0
    public List<ArrayList<String>> removeRow(int columnIndex,Set<String> masterData,List<ArrayList<String>> rowColumnData){ 

        List<ArrayList<String>> finalData= new ArrayList<ArrayList<String>>();

        for(ArrayList<String> data: rowColumnData){
            String columnVal=data.get(columnIndex);
            if(masterData.contains(columnVal){
            finalData.add(data);
        }

        return finalData;
    }

I need to filter out rows if a specific set of values of a column didn't match. My masterData contains 30,000 records. My rowColumnData will going to hold 2M records, basically a row whose column values are store in a array list and the entire table data is List>.

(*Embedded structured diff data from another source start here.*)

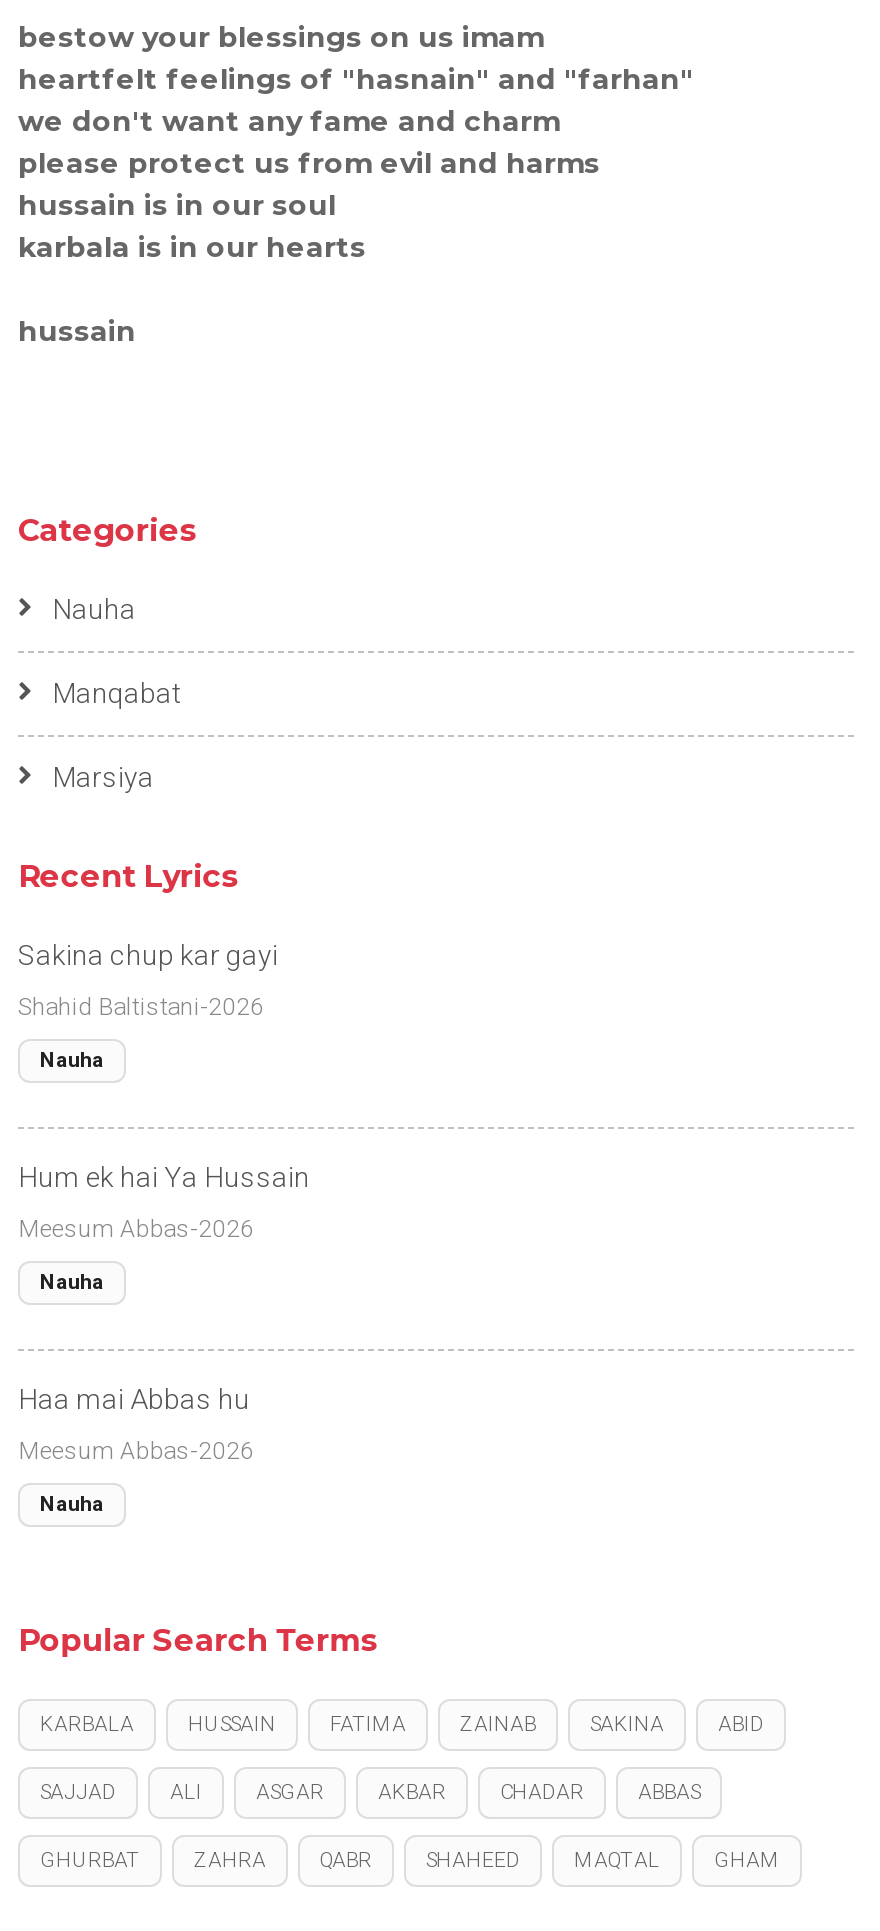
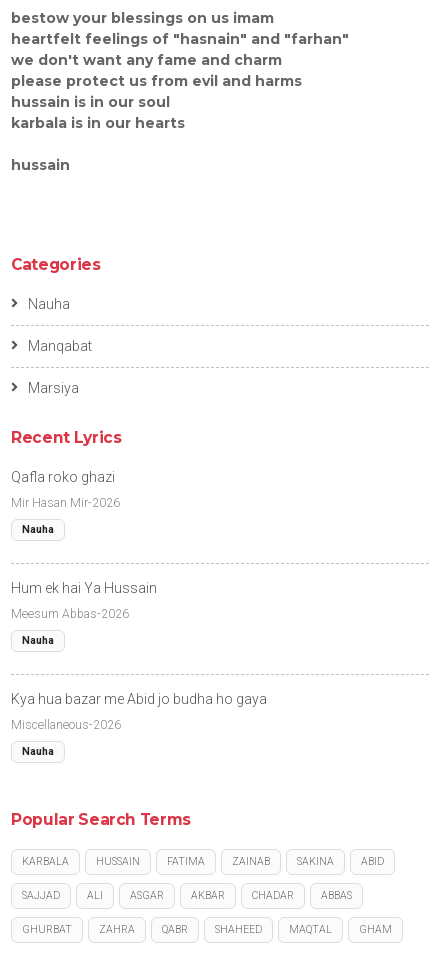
- Sakina chup kar gayi
+ Qafla roko ghazi

- Shahid Baltistani-2026
+ Mir Hasan Mir-2026

- Haa mai Abbas hu
+ Kya hua bazar me Abid jo budha ho gaya

- Meesum Abbas-2026
+ Miscellaneous-2026
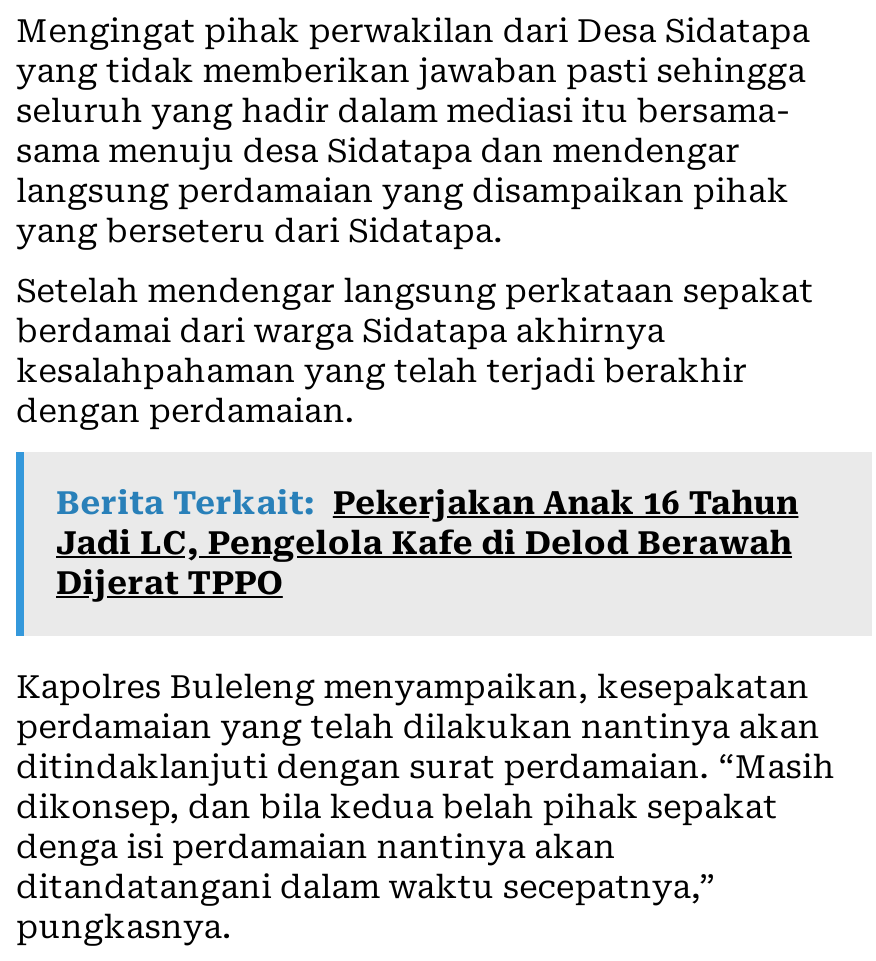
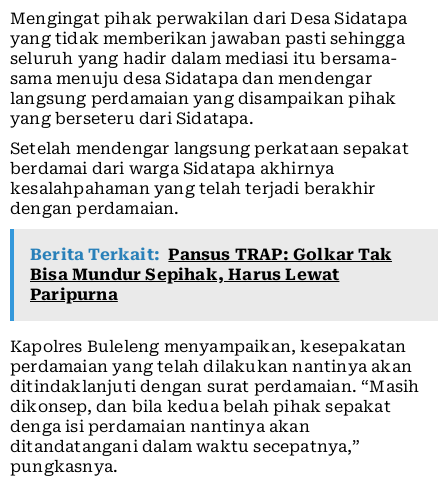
- Berita Terkait: Pekerjakan Anak 16 Tahun
- Jadi LC, Pengelola Kafe di Delod Berawah
- Dijerat TPPO
+ Berita Terkait: Pansus TRAP: Golkar Tak
+ Bisa Mundur Sepihak, Harus Lewat
+ Paripurna
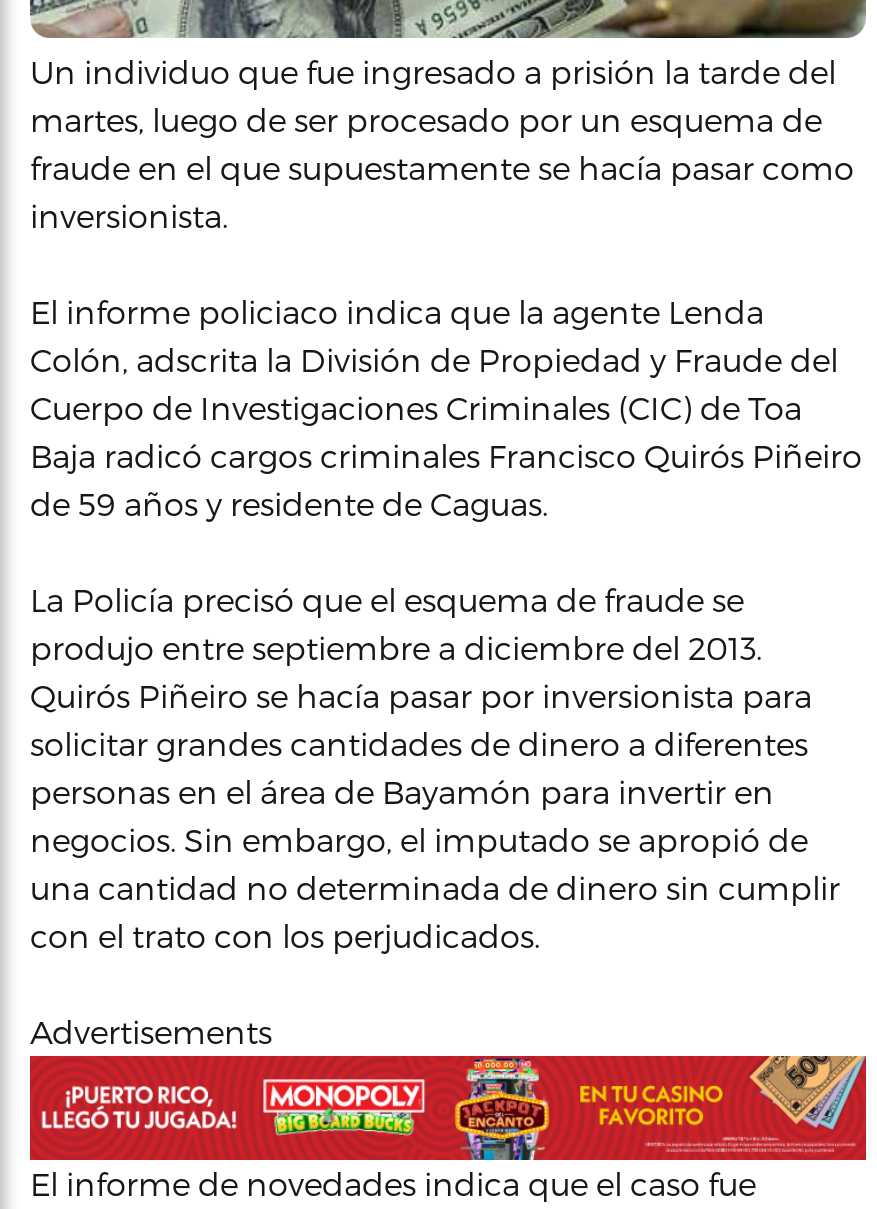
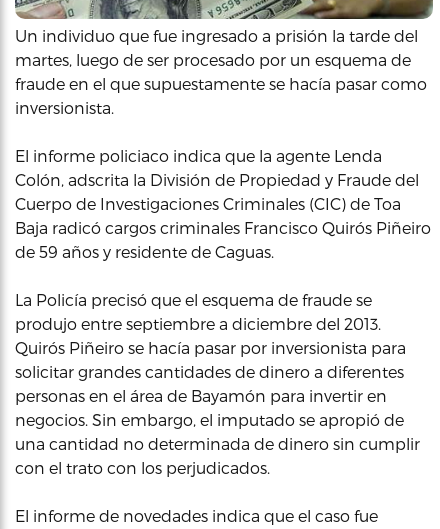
- Advertisements

- [image]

How can using stream API write the code which is going to give me better performance?

1 Answers1

0

I'm not that good at performance level while using streams but you can do this by using parallelStream where multiple thread get process the data, need to know some interesting facts Java 8's streams: why parallel stream is slower?

List<List<String>> result = rowColumnData
                            .parallelStream()
                            .filter(l->masterData.contains(l.get(columnIndex)))
                            .collect(Collectors.toList());

But be aware

List E get(int index) Throws :

IndexOutOfBoundsException - if the index is out of range (index < 0 || index >= size())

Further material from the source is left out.